= Task to complete =
Only the lines from the one with "margin-left: 36px;" through the end of the data below belong in the answer, restated word for word, pictures excluded.
#### The data ####
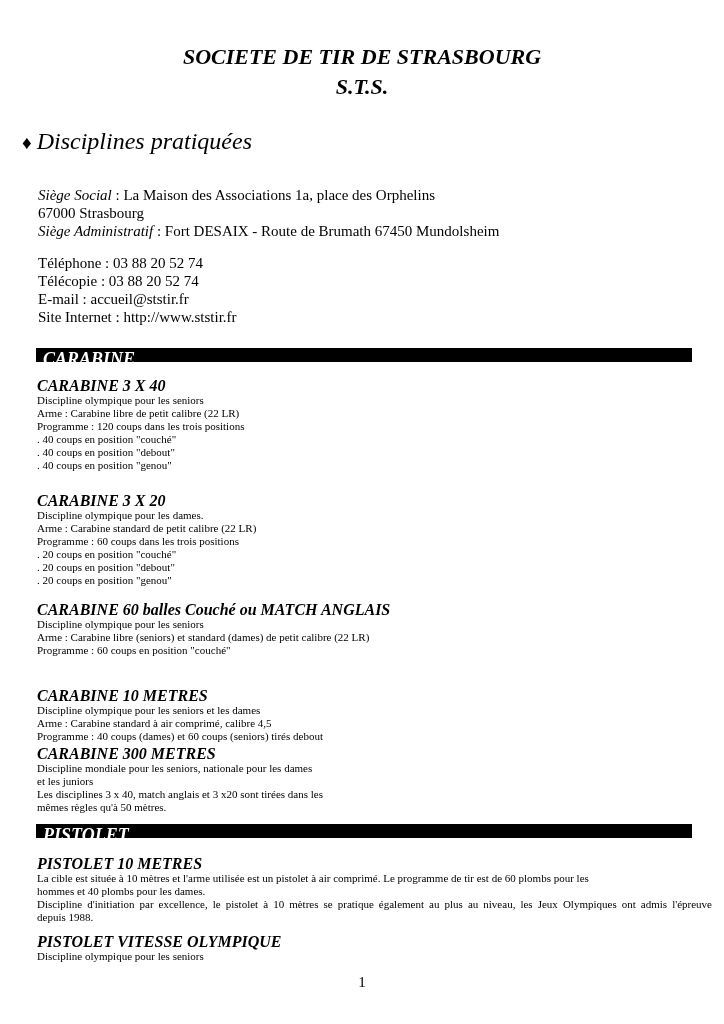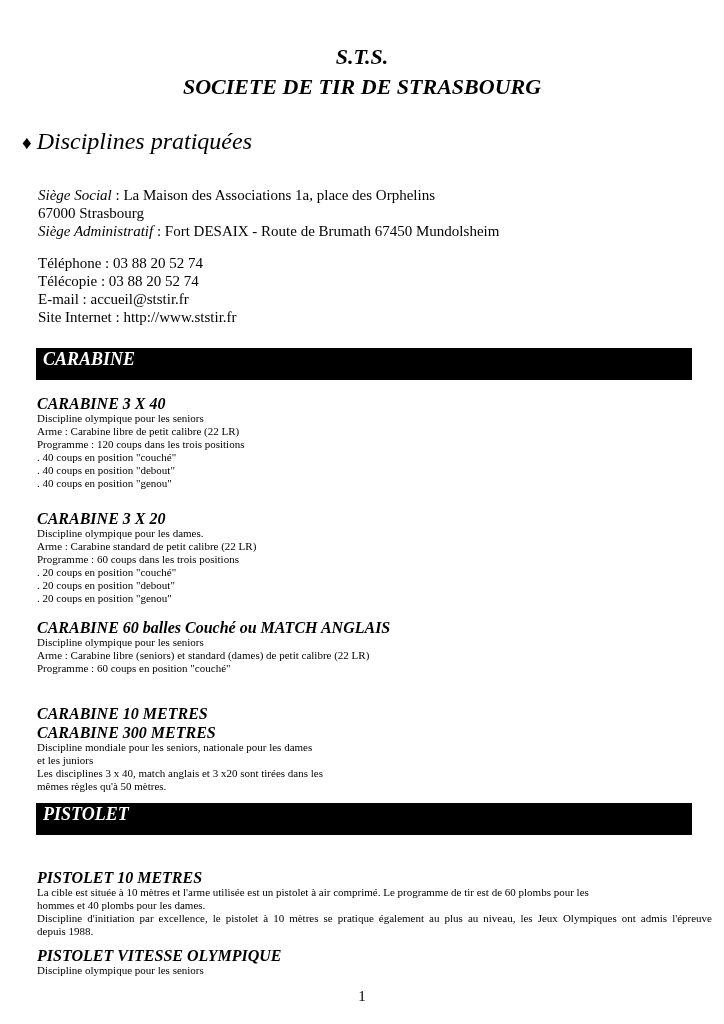--- a/index.html
+++ b/index.html
@@ -100,8 +100,8 @@
 
 <div class="page">
 
+  <div class="title-line">SOCIETE DE TIR DE STRASBOURG</div>
   <div class="title-line">S.T.S.</div>
-  <div class="title-line">SOCIETE DE TIR DE STRASBOURG</div>
 
   <div class="disciplines">
     <span class="diamond">♦</span><span>Disciplines pratiquées</span>

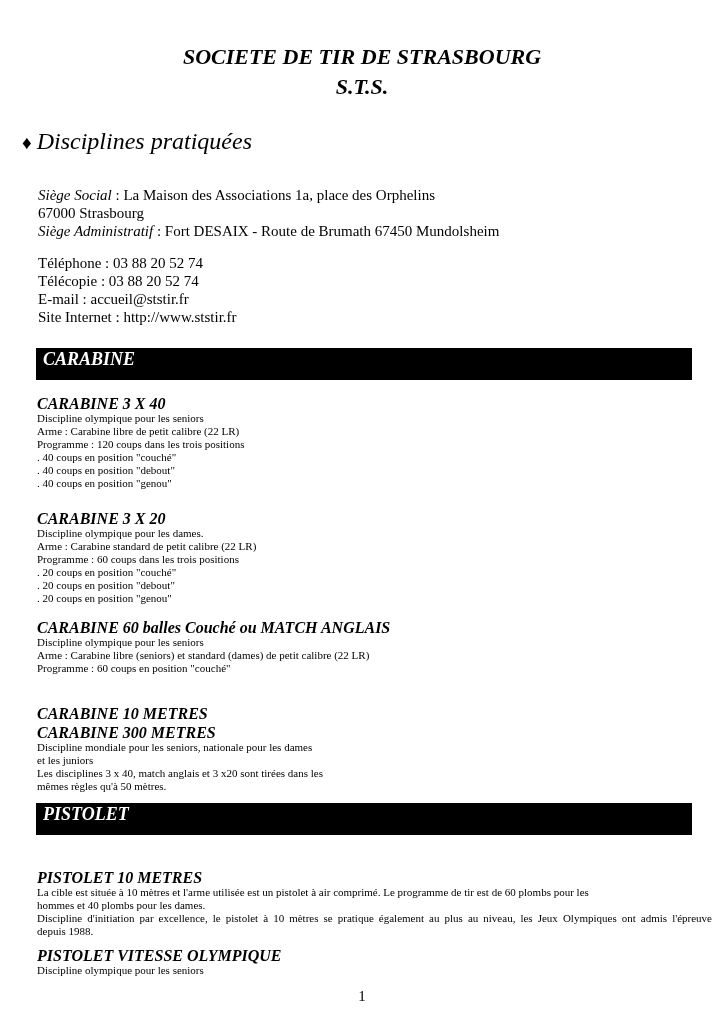--- a/index.html
+++ b/index.html
@@ -49,7 +49,7 @@
   .banner {
     margin-left: 36px;
     width: 656px;
-    height: 32px;
+    height: 14px;
     box-sizing: border-box;
     background: #000000;
     color: #ffffff;

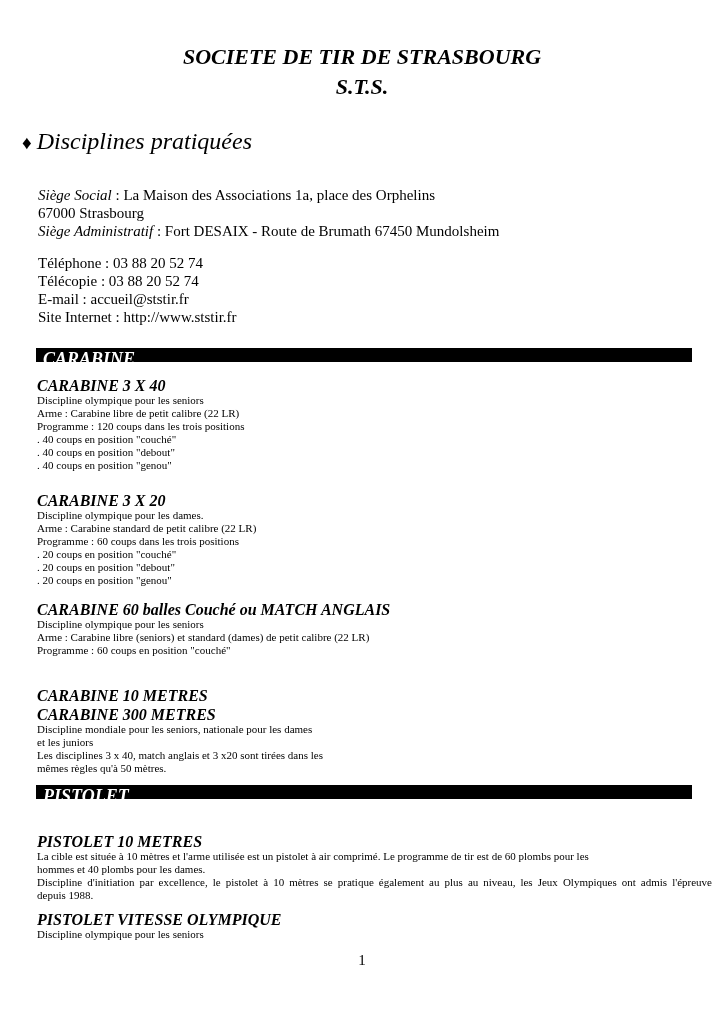--- a/index.html
+++ b/index.html
@@ -155,6 +155,11 @@
 
   <div class="sub s4">
     <div class="sub-title">CARABINE 10 METRES</div>
+    <div class="sub-body">
+        <div class="line">Discipline olympique pour les seniors et les dames</div>
+        <div class="line">Arme : Carabine standard à air comprimé, calibre 4,5</div>
+        <div class="line">Programme : 40 coups (dames) et 60 coups (seniors) tirés debout</div>
+      </div>
   </div>
 
   <div class="sub s5">

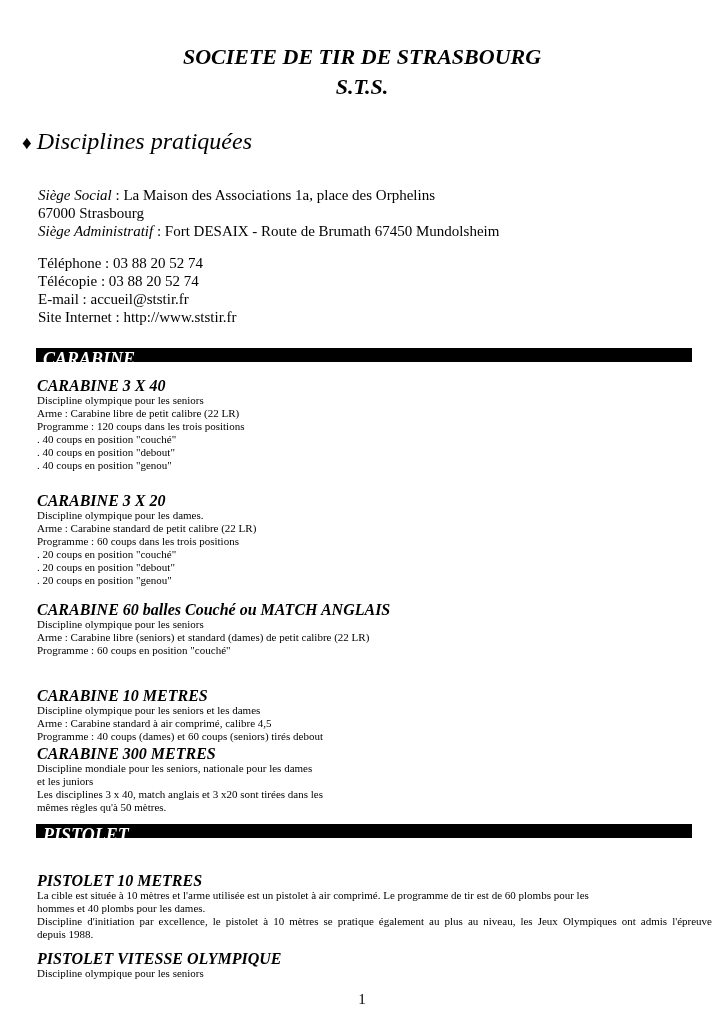--- a/index.html
+++ b/index.html
@@ -78,7 +78,7 @@
   .s3 { margin-top: 14px; }
   .s4 { margin-top: 30px; }
   .s5 { margin-top: 2px; }
-  .s6 { margin-top: 34px; }
+  .s6 { margin-top: 17px; }
   .s7 { margin-top: 9px; }
   
   .pistolet-10m { width: 675px; }

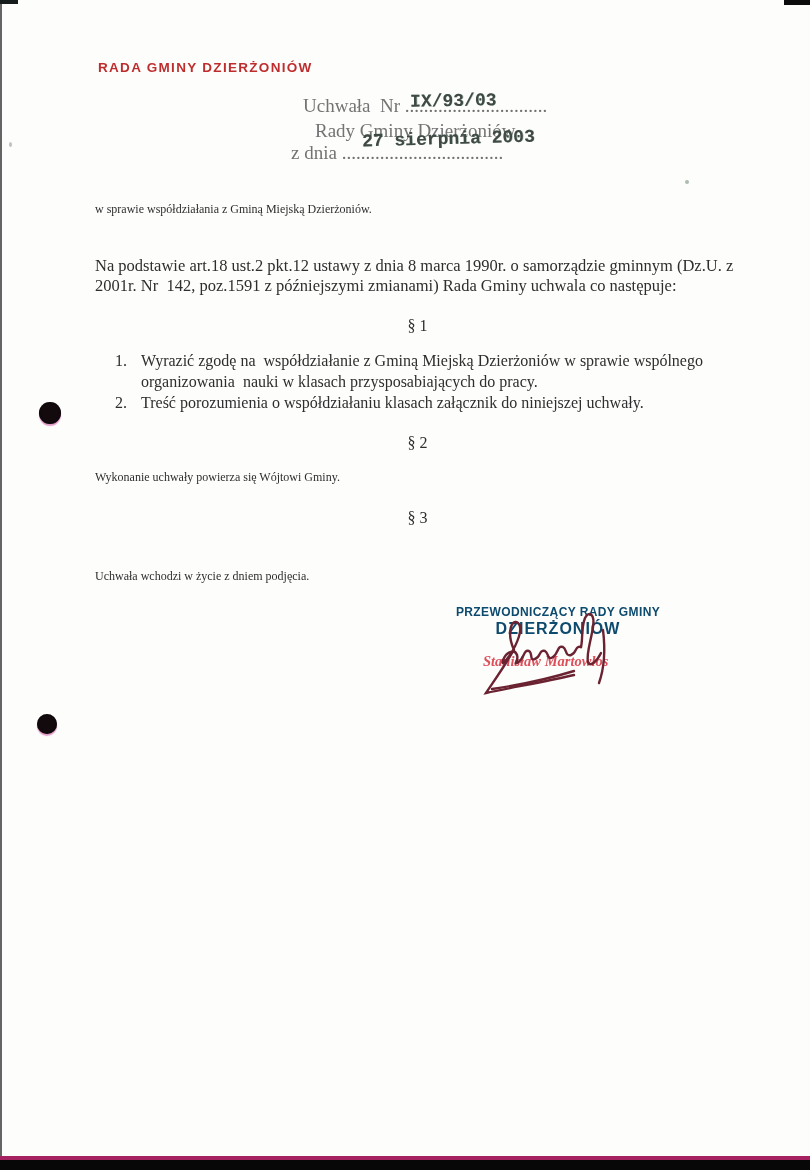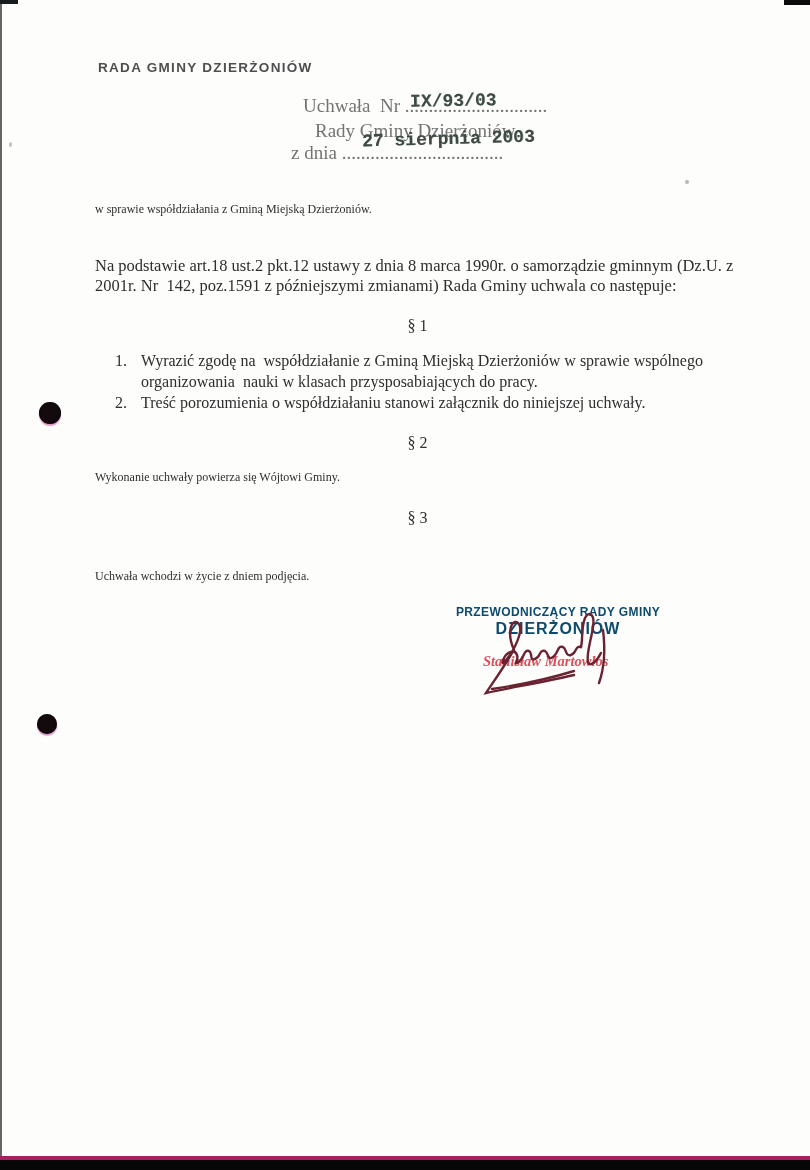--- a/index.html
+++ b/index.html
@@ -50,7 +50,7 @@
     position: absolute; left: 98px; top: 60px;
     font-family: "Liberation Sans", sans-serif;
     font-size: 13.5px; font-weight: bold; letter-spacing: 1.3px;
-    color: #404040; opacity: .92;
+    color: #b91c1c; opacity: .92;
     white-space: pre;
   }
 

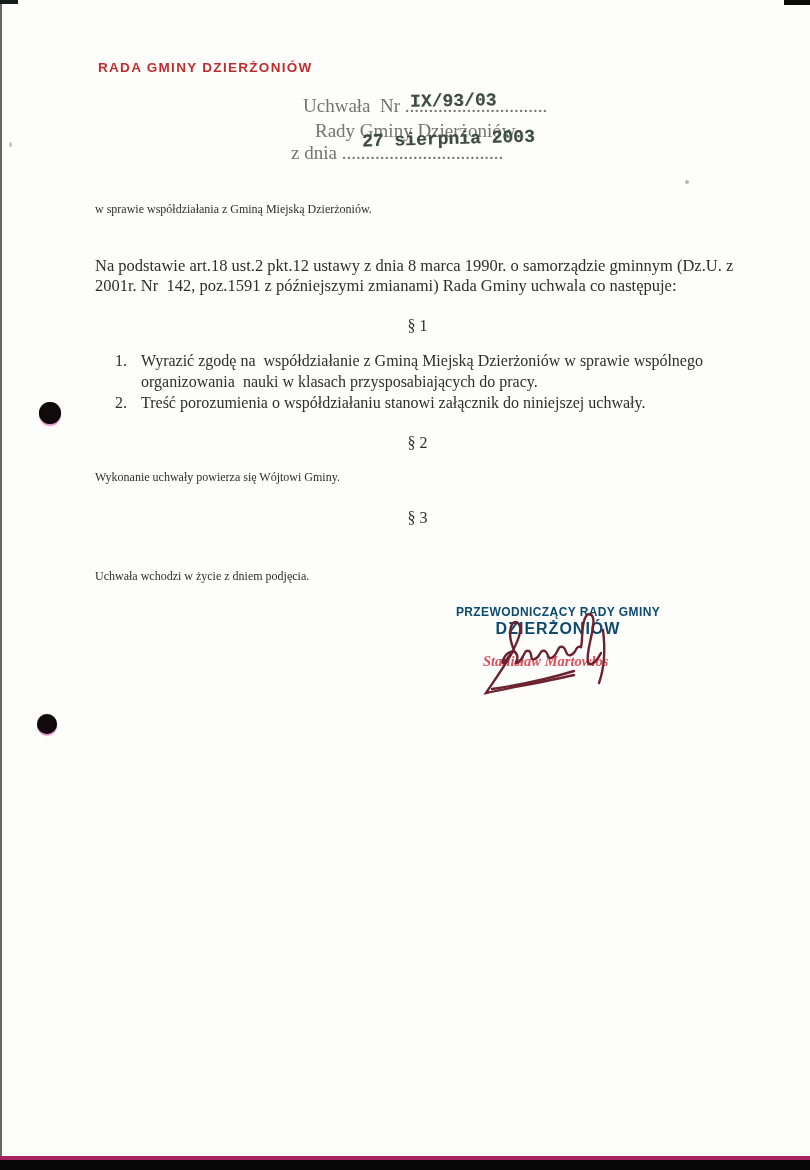--- a/index.html
+++ b/index.html
@@ -144,7 +144,7 @@
   <div class="li-text i1l1">Wyrazić zgodę na  współdziałanie z Gminą Miejską Dzierżoniów w sprawie wspólnego</div>
   <div class="li-text i1l2">organizowania  nauki w klasach przysposabiających do pracy.</div>
   <div class="li-num i2n">2.</div>
-  <div class="li-text i2l1">Treść porozumienia o współdziałaniu stanowi załącznik do niniejszej uchwały.</div>
+  <div class="li-text i2l1">Treść porozumienia o współdziałaniu klasach załącznik do niniejszej uchwały.</div>
 
   <div class="para-heading h-s2">§ 2</div>
   <div class="body-line s2-body">Wykonanie uchwały powierza się Wójtowi Gminy.</div>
####
= Exercise result =
     margin-left: 36px;
     width: 656px;
-    height: 32px;
+    height: 14px;
     box-sizing: border-box;
     background: #000000;
     color: #ffffff;

--- a/index.html
+++ b/index.html
@@ -155,6 +155,11 @@
 
   <div class="sub s4">
     <div class="sub-title">CARABINE 10 METRES</div>
+    <div class="sub-body">
+        <div class="line">Discipline olympique pour les seniors et les dames</div>
+        <div class="line">Arme : Carabine standard à air comprimé, calibre 4,5</div>
+        <div class="line">Programme : 40 coups (dames) et 60 coups (seniors) tirés debout</div>
+      </div>
   </div>
 
   <div class="sub s5">

--- a/index.html
+++ b/index.html
@@ -78,7 +78,7 @@
   .s3 { margin-top: 14px; }
   .s4 { margin-top: 30px; }
   .s5 { margin-top: 2px; }
-  .s6 { margin-top: 34px; }
+  .s6 { margin-top: 17px; }
   .s7 { margin-top: 9px; }
   
   .pistolet-10m { width: 675px; }

--- a/index.html
+++ b/index.html
@@ -50,7 +50,7 @@
     position: absolute; left: 98px; top: 60px;
     font-family: "Liberation Sans", sans-serif;
     font-size: 13.5px; font-weight: bold; letter-spacing: 1.3px;
-    color: #404040; opacity: .92;
+    color: #b91c1c; opacity: .92;
     white-space: pre;
   }
 

--- a/index.html
+++ b/index.html
@@ -144,7 +144,7 @@
   <div class="li-text i1l1">Wyrazić zgodę na  współdziałanie z Gminą Miejską Dzierżoniów w sprawie wspólnego</div>
   <div class="li-text i1l2">organizowania  nauki w klasach przysposabiających do pracy.</div>
   <div class="li-num i2n">2.</div>
-  <div class="li-text i2l1">Treść porozumienia o współdziałaniu stanowi załącznik do niniejszej uchwały.</div>
+  <div class="li-text i2l1">Treść porozumienia o współdziałaniu klasach załącznik do niniejszej uchwały.</div>
 
   <div class="para-heading h-s2">§ 2</div>
   <div class="body-line s2-body">Wykonanie uchwały powierza się Wójtowi Gminy.</div>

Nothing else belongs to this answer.